Making absolute truth claims is so important to evangelism in the modern era. I would rather recruit people who follow Jesus by faith (without claims of certainty or absolute knowledge) with the goal of being transformed and participating in the transformation of the world. Perhaps it is our very lack of example in speech, behavior, love, faith, and purity which may explain why we feel we must rely so heavily on arguments. Faith is relational not logical.

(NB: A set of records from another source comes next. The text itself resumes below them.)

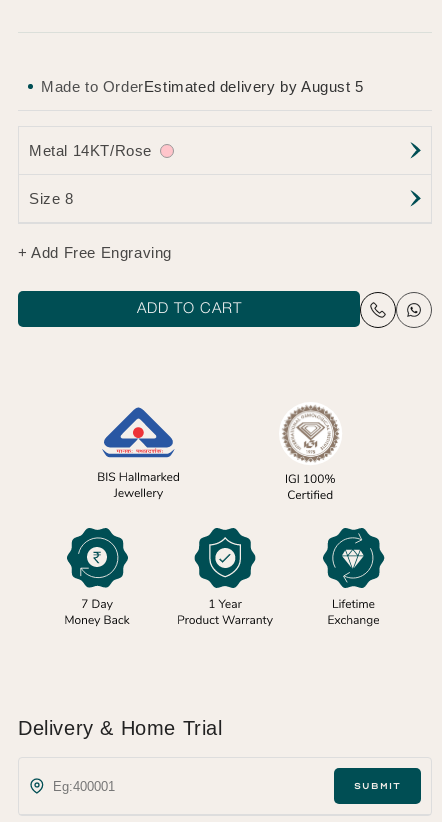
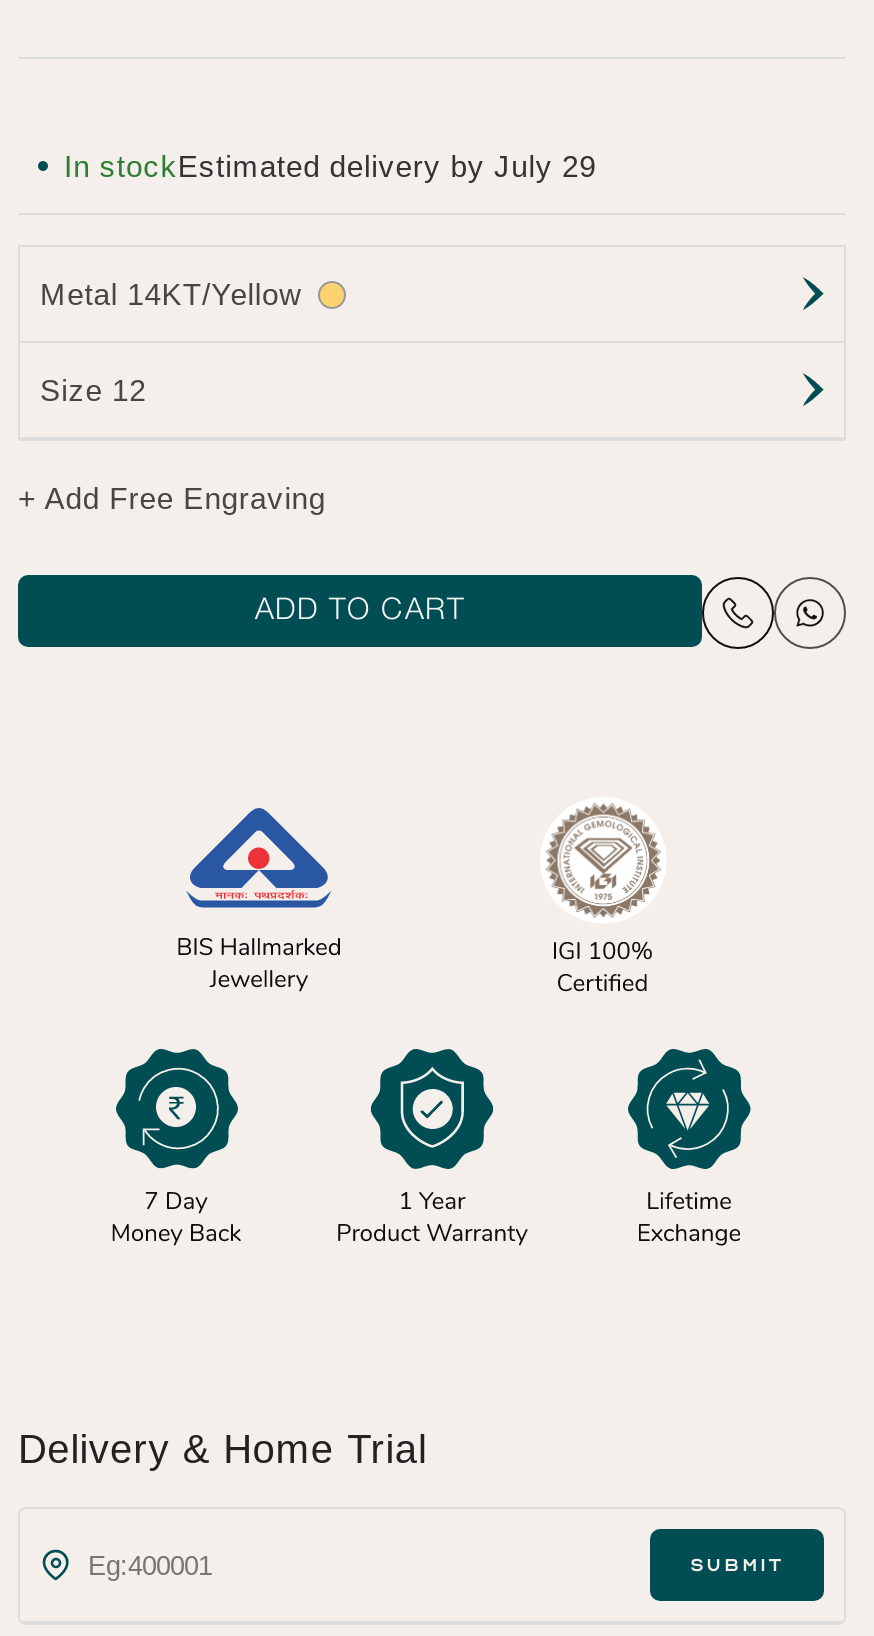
- Made to OrderEstimated delivery by August 5
+ In stockEstimated delivery by July 29

- Metal 14KT/Rose
+ Metal 14KT/Yellow

- Size 8
+ Size 12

Generally, believers fall into two categories: those who use scripture as proof-text and those who plant the Bible's stories and guidelines in their hearts so it can grow into a life that looks more and more like Jesus. Sure, there are hard words in the Bible, but taken in context we treat them and those they speak toward very differently. The Bible is a love story, not a debate file, a source of heavenly codes, or a battery of scriptures to wield like a weapon. When we see the Bible as a repository of facts and proofs, it is too great a temptation to see it as the ultimate trump card—the “I told you so” of evangelism. Until one perceives it as a love story—a grand, overarching meta-narrative—it cannot become truly alive.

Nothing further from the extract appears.